2.2.3. Construction of LSDV(SODis)BEFV-Ga, LSDV(SODis)BEFV-Gb and LSDV(SODis)BEFV-Gb-M
Primary LT cells were seeded into 12-well plates 18 h prior to infection, such that they were approximately 80% confluent, in a logarithmic phase of growth. Monolayers were infected with nLSDVSODis-UCT, at an MOI of 1, for 2 h before being transfected with the appropriate transfer vector (pBEFV_Ga_mCherry for LSDV(SODis)BEFV-Ga, pBEFV_Gb_eGFP for LSDV(SODis)BEFV-Gb and pBEFV_Gb_M_eGFP for LSDV(SODis)BEFV-Gb-M), using X-tremeGene HP (Roche, Basel, Switzerland). Three days post transfection, the cells were freeze/thawed and recombinant fluorescing foci were purified in MDBK cells as described in Section 2.2.2
. Using this method, the parental virus was lost earlier, by passage 4, after which single foci were purified from single wells of 96-well plates using end-point dilutions.
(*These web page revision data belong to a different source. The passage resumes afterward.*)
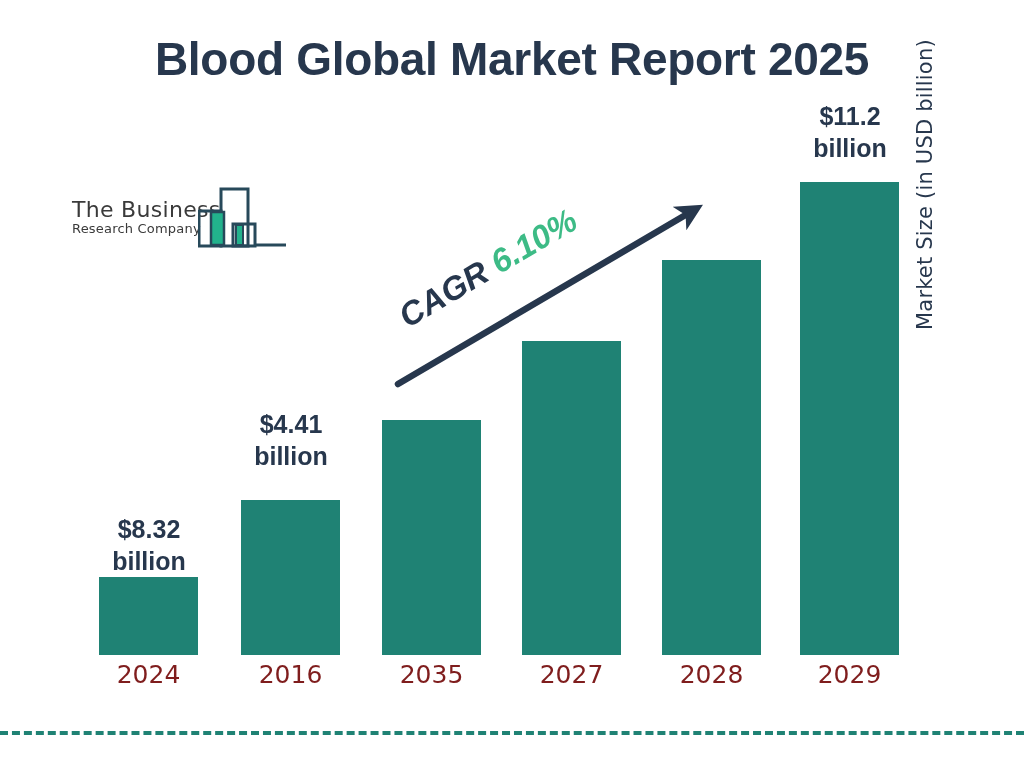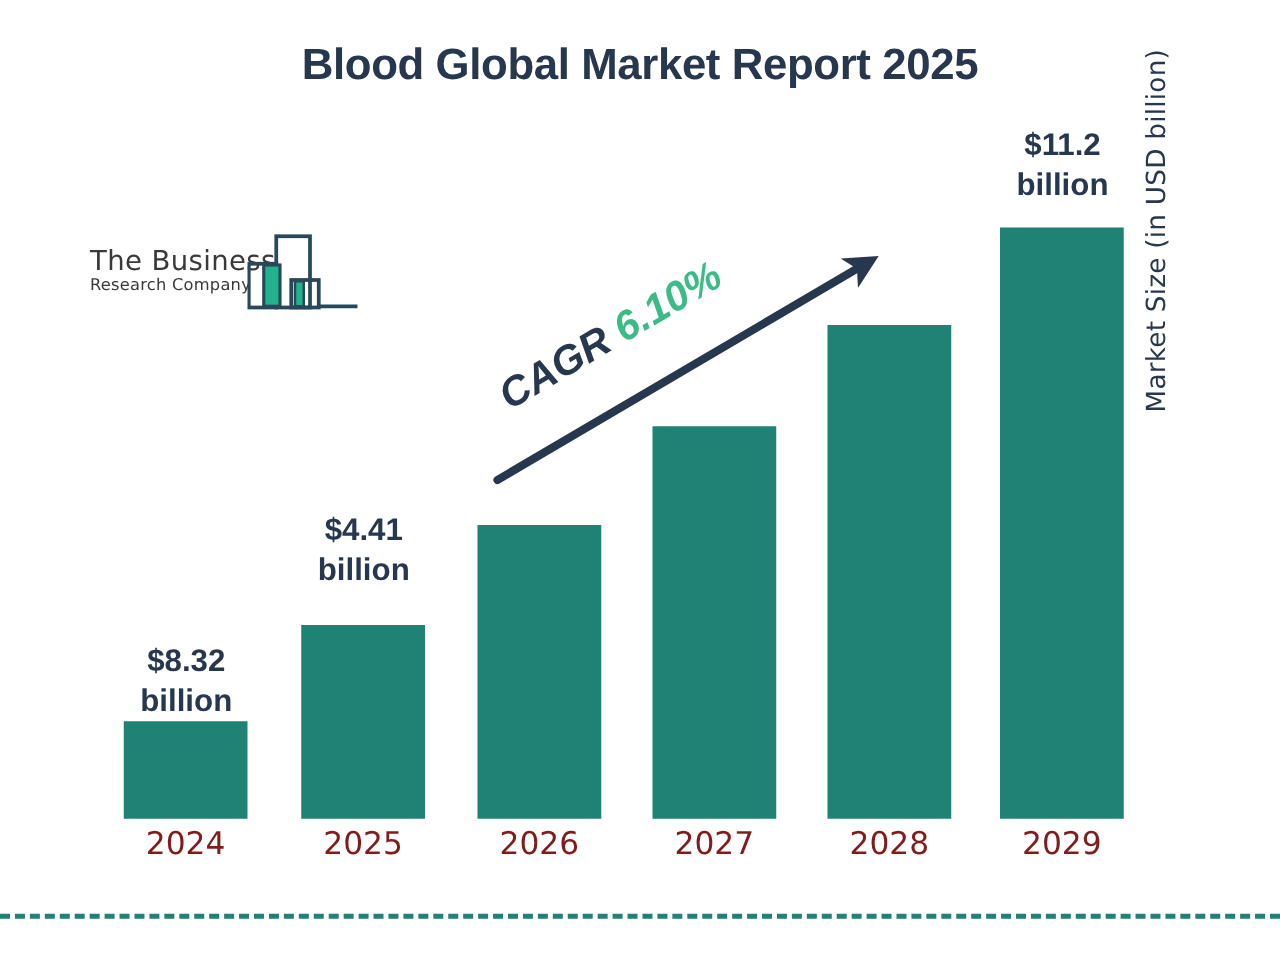--- a/index.html
+++ b/index.html
@@ -21,21 +21,21 @@
     background: #ffffff;
   }
 
   
   .chart-title {
     position: absolute;
     left: 0;
     top: 32px;
     width: 1024px;
     text-align: center;
-    font-size: 35px;
+    font-size: 46px;
     font-weight: bold;
     color: #27374D;
     letter-spacing: -0.3px;
     white-space: nowrap;
   }
 
   
   .logo {
     position: absolute;
     left: 72px;
@@ -197,22 +197,22 @@
       <div>$4.41</div>
       <div>billion</div>
     </div>
 
     <div class="bar-value" style="left:780px; width:140px; top:100px;">
       <div>$11.2</div>
       <div>billion</div>
     </div>
 
     <div class="x-label" style="left:99px; width:99px;">2024</div>
-    <div class="x-label" style="left:241px; width:99px;">2025</div>
-    <div class="x-label" style="left:382px; width:99px;">2026</div>
+    <div class="x-label" style="left:241px; width:99px;">2016</div>
+    <div class="x-label" style="left:382px; width:99px;">2035</div>
     <div class="x-label" style="left:522px; width:99px;">2027</div>
     <div class="x-label" style="left:662px; width:99px;">2028</div>
     <div class="x-label" style="left:800px; width:99px;">2029</div>
 
     <svg class="arrow-svg" viewBox="0 0 1024 768">
       <defs>
         <marker id="arrowhead" markerWidth="4.2" markerHeight="4.2" refX="2.6" refY="2.1" orient="auto">
           <path d="M0,0 L4.2,2.1 L0,4.2 L1.1,2.1 Z" fill="#27374D"></path>
         </marker>
       </defs>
2.3. PCR Confirmation of LSDV-BEFV Recombinants
The insertion of the foreign gene cassette between LSDV ORFs 49 and 50 was confirmed by polymerase chain reaction (PCR) followed by agarose gel electrophoresis and Sanger DNA sequencing of the amplicon. The primer sequences used were 5′-GAGTGAAGCCTGGAACAT-3′ (forward) and 5′-ACTCTATCGCATCTGGAAACT-3′ (reverse). These generated fragment sizes of 1329 bp for the parent viruses nLSDV∆SOD-UCT and nLSDVSODis-UCT, 4816 bp for LSDV(∆SOD)BEFV-Ga and LSDV(SODis)BEFV-Ga, 4842 bp for LSDV(∆SOD)BEFV-Gb and LSDV(SODis)BEFV-Gb and 5574 bp for LSDV(∆SOD)BEFV-Gb-M and LSDV(SODis)BEFV-Gb-M. Phusion High-Fidelity enzyme was used with HF Buffer (New England BioLabs, Ipswich, MA, USA). The following thermocycling parameters were used for all PCR reactions: initial denaturation at 98 °C for 5 min followed by 40 cycles of denaturation at 98 °C for 30 s, annealing at 56 °C for 30 s, extension at 72 °C for 6 min and final extension at 72 °C for 10 min. PCR products were separated on 0.8% agarose gels, containing 0.5 μg/mL ethidium-bromide, by electrophoresis in 1× TBE buffer.
Rabbit antiserum to B-phemeral virus was obtained from Stellenbosch University. A rabbit was immunized intravenously into the marginal ear vein with nine inoculations of B-phemeral virus administered alone (days 0, 3, 10, 17, 29, 38, 55, 58, 65), followed by nine inoculations of BEFV complexed with naked bacteria, six weeks later (days 0, 4, 7, 15, 18, 22, 28, 32 and 35) [39
]. The final bleed was taken on day 42 of the second set of inoculations.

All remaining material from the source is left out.